According to Rutgers University sociology professor, Robyn Magalit Rodriguez, by referring to herself as a “CEO,” Arroyo effectively presented “herself not as a head of state but as an entrepreneur, the ideal neoliberal subject who rationally maximizes her country’s competitive advantage in the global market.” It is for these reasons that, following Rodriguez, researchers and analysts have defined the Philippines as “a labor brokerage state,” where “labor brokerage” refers to a neoliberal strategy comprised of “institutional and discursive practices through which the Philippine State mobilizes its citizens and sends them abroad to work for employers throughout the world while generating a ‘profit’ from the remittances that migrants send back to their families and loved ones remaining in the Philippines.”
As with Arroyo’s visit to the US in 2003, Ferdinand Marcos Jr.’s — son of the former dictator — visit to Saudi Arabia earlier this year, the Philippine president painted a flattering, rather than critical, portrait of the labor conditions OFWs face in the most popular destination for OFWs in the region, Saudi Arabia. As Marcos, Jr., remarked: “Nearly 70,000 Filipino migrant workers have chosen Saudi Arabia as their destination this year, making the Kingdom the top destination for new overseas Filipino workers.” “The Philippines,” Marcos continued, “is witnessing a rise in overseas deployment with an increase of around 62 percent in 2022, the same year that Filipino migrant workers contributed about $32.5 billion to the country’s economy.”

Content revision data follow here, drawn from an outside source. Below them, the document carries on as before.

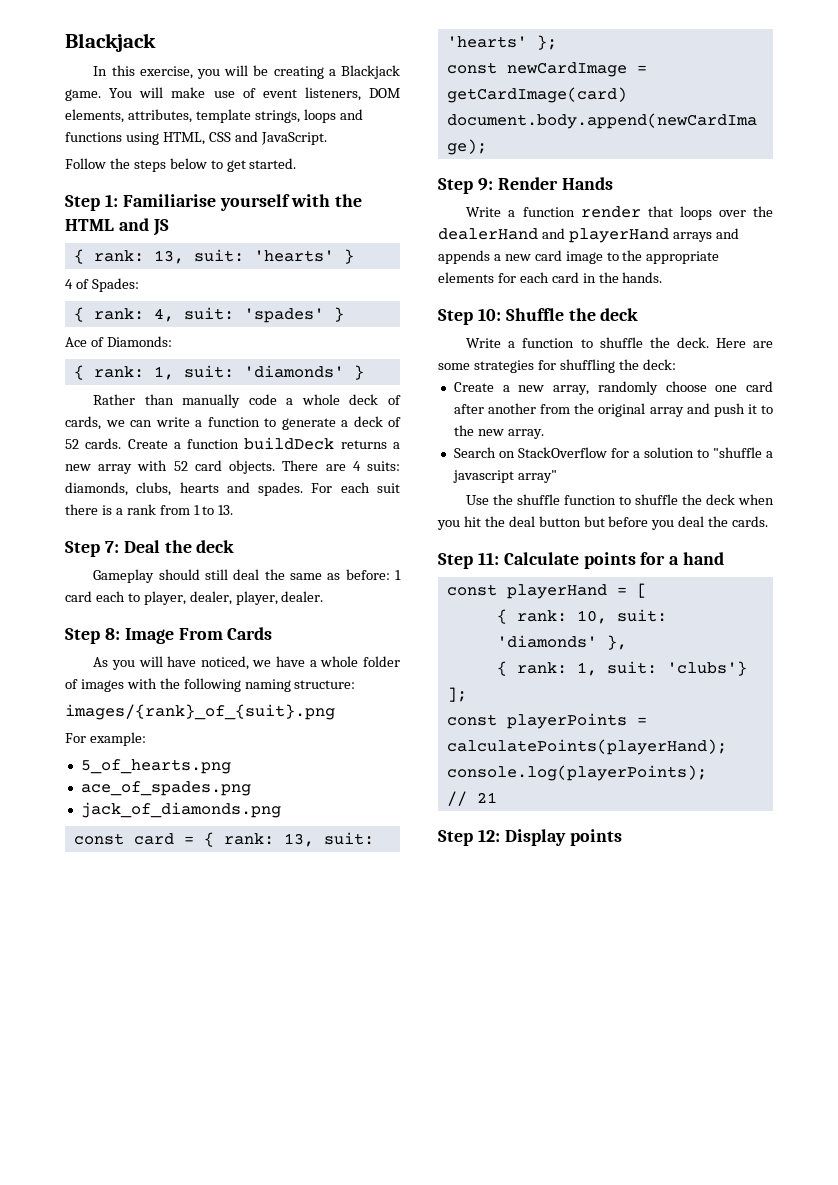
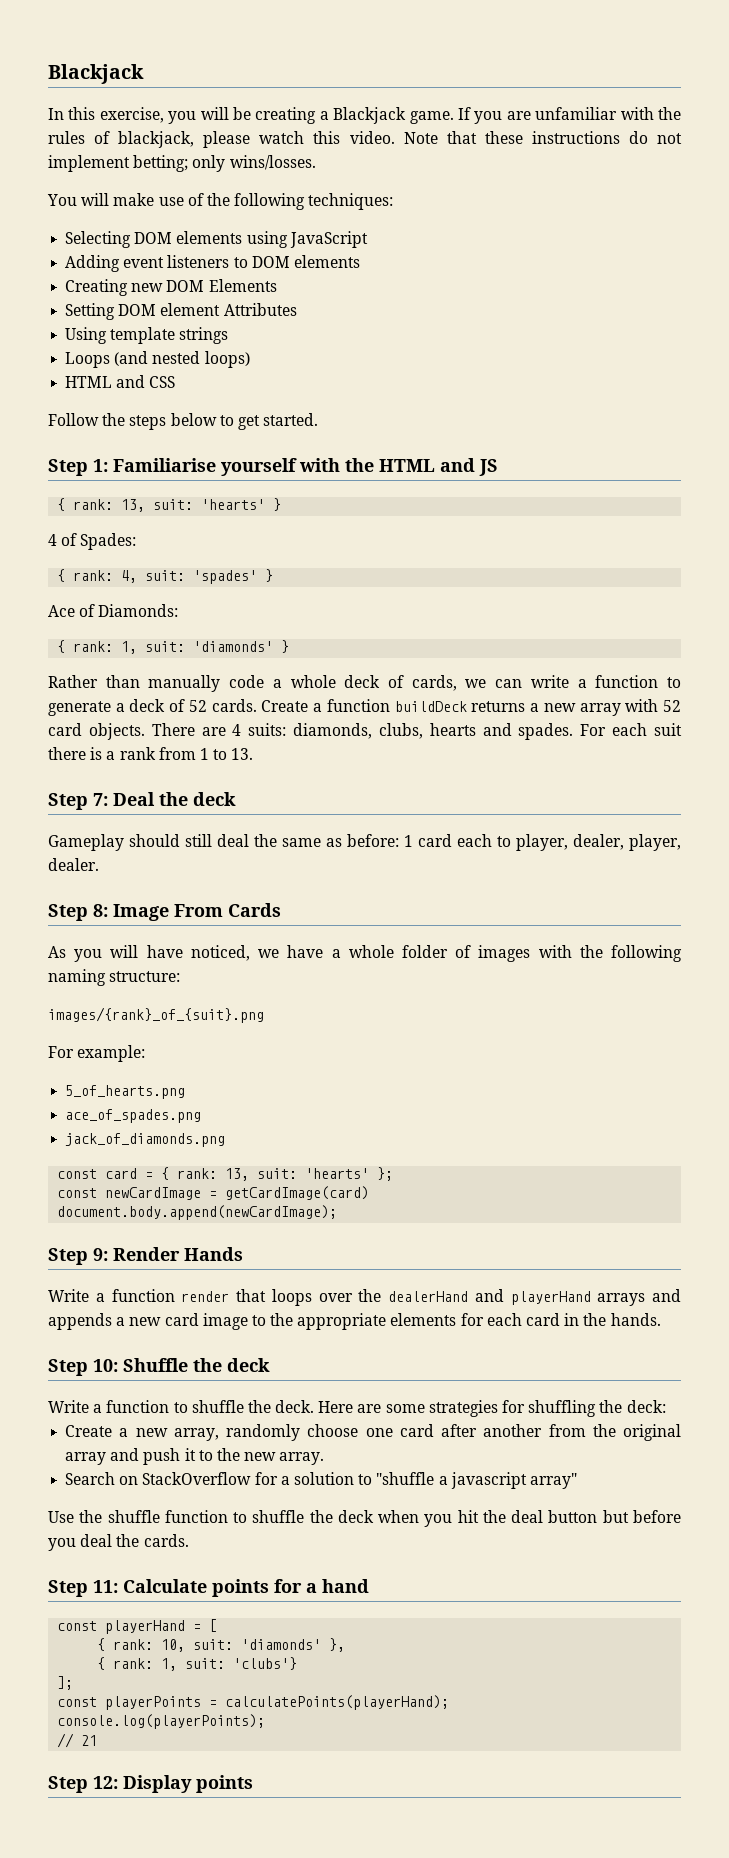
- In this exercise, you will be creating a Blackjack game. You will make use of event listeners, DOM elements, attributes, template strings, loops and functions using HTML, CSS and JavaScript.
+ In this exercise, you will be creating a Blackjack game. If you are unfamiliar with the rules of blackjack, please watch this video. Note that these instructions do not implement betting; only wins/losses.
+ You will make use of the following techniques:
+ Selecting DOM elements using JavaScript
+ Adding event listeners to DOM elements
+ Creating new DOM Elements
+ Setting DOM element Attributes
+ Using template strings
+ Loops (and nested loops)
+ HTML and CSS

As reported by Arab News, after “the Philippines lifted a ban on the deployment of workers to Saudi Arabia in November, Crown Prince Mohammed bin Salman [MBS] committed that same month to compensate thousands of unpaid Filipino workers during a meeting with Marcos.” Moreover, during his State of the Nation Address, Marcos, Jr., stated that, the “unpaid salaries and other related claims of some 14,000 OFWs, who have been put out of work in Saudi Arabia during the pandemic, are now being processed.”
Moreover, Speaking with journalists while still in Dubai, Marcos Jr., once again assured his audience that the dispute over unpaid salaries and related claims has all but been resolved, saying “He [Prince Mohammed] told me this is their gift to us.” However, by the end of last August, CNN Philippines reported that Philippine Foreign Affairs Undersecretary, Eduardo de Vega, announced that the receipt of back pay and overdue compensation for OFWs in Saudi Arabia “is not expected to happen this year.”

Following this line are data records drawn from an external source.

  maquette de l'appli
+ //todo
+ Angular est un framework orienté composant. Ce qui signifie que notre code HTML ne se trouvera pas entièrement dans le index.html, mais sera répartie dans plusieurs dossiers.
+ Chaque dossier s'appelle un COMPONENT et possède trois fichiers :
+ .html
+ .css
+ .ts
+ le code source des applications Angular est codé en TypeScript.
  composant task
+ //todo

If a situation were tens of thousands of OFWs have to wait until 2024 to receive the salaries and claims that were ostensibly already being processed this past spring is anything to go by, it is unclear what exactly Filipinos (whether living within the country or abroad) can expect from Marcos Jr.’s attempts at improving economic relations and diplomatic ties between the Philippines and other states such as Iraq, Egypt, the UAE, and even Ukraine. The following survey provides a summary breakdown of the key areas of trade and investments proper to each respective countries relations to the Philippines:
Iraq: After a 10 year hiatus in diplomatic relations, Iraq has proposed plans to improve bilateral relations. Included among these proposals are: study abroad programs for Filipino students; establishing training programs for Filipino nurses in Iraq; sending Iraqi nurses to training programs at Philippine medical schools; and improving the flow of tourism from the Philippines (a majority Catholic country) with the allocation of 9,000 square meters of land for a future ‘tourist city’ at the ancient city-state of Ur and the birthplace of Abraham.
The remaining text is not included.